When project or environment scope is unclear
Use this when:
- the token may belong to another project
- the endpoint may point at the wrong environment
- the runtime health looks inconsistent with the task
- Stop broad tool usage.
- Re-run
viberecall_get_status. - If scope is still unclear, stop and ask the human.
Do not continue by guessing. Scope confusion creates bad memory and bad corrections quickly.
When correcting stale knowledge
Use this when a stored fact appears wrong or incomplete.
- Call
viberecall_explain_fact. - Inspect supporting episodes and lineage.
- Decide whether this workflow is explicitly trusted to correct canonical facts.
- If not explicitly trusted, stop and ask the human.
- If trusted and correction is justified, call
viberecall_update_fact.
Do not skip the explanation step. Correcting facts without reviewing provenance is how memory quality drifts.
When the task is entity-centric
Use this when the problem is tied to a specific component, service, or canonical concept.
- Call
viberecall_search_entities. - Pick the right entity.
- Call
viberecall_get_neighborsorviberecall_find_pathsas needed.
Avoid calling graph tools before you know the relevant entity. That is a common source of noisy retrieval.
When the work depends on local uncommitted code
Use this when the repository state only exists locally.
- Decide whether Git-based indexing is possible.
- If not, decide whether a workspace bundle or bridge path exists.
- If no explicit path exists, stop and ask the human.
- If a path exists, prepare the bundle or bridge flow.
- Call
viberecall_index_repowithrepo_source.type = "workspace_bundle".
Do not assume the hosted MCP server can inspect the local repository path directly.

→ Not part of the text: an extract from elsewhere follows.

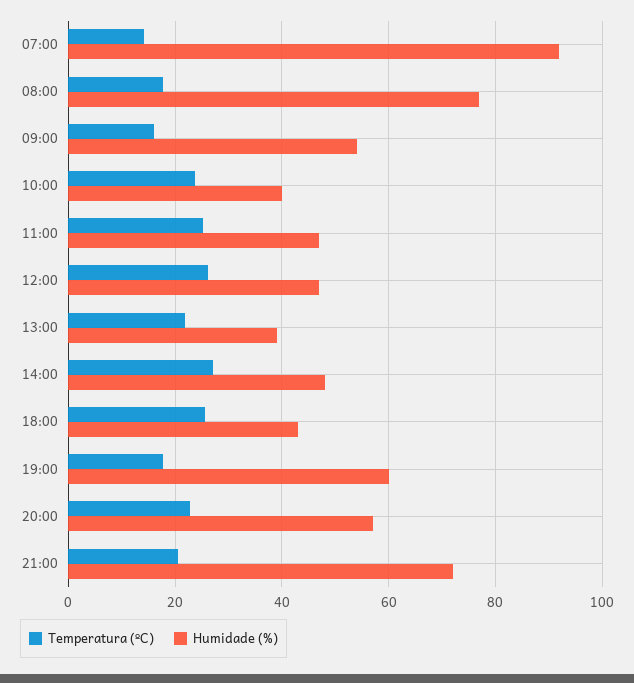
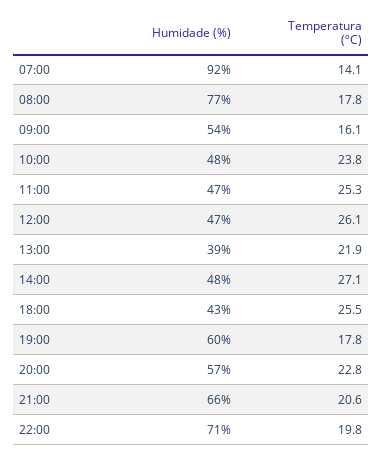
Humidade (%), 10:00: 40 -> 48
Humidade (%), 21:00: 72 -> 66
Humidade (%), 22:00: none -> 71
Temperatura (ºC), 22:00: none -> 19.8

After an important decision
When the task produces a durable conclusion:
- save a concise
viberecall_save_episodenote - include enough metadata to reconnect the note to the task later
This is the best moment to capture architecture decisions and debugging conclusions.
Anti-patterns
- Tool spam instead of scoped retrieval.
- Indexing on every task by default.
- Saving every intermediate thought.
- Skipping
viberecall_explain_factbefore correction. - Assuming the hosted memory service can see local files.
- Continuing when project, environment, or trust scope is unclear.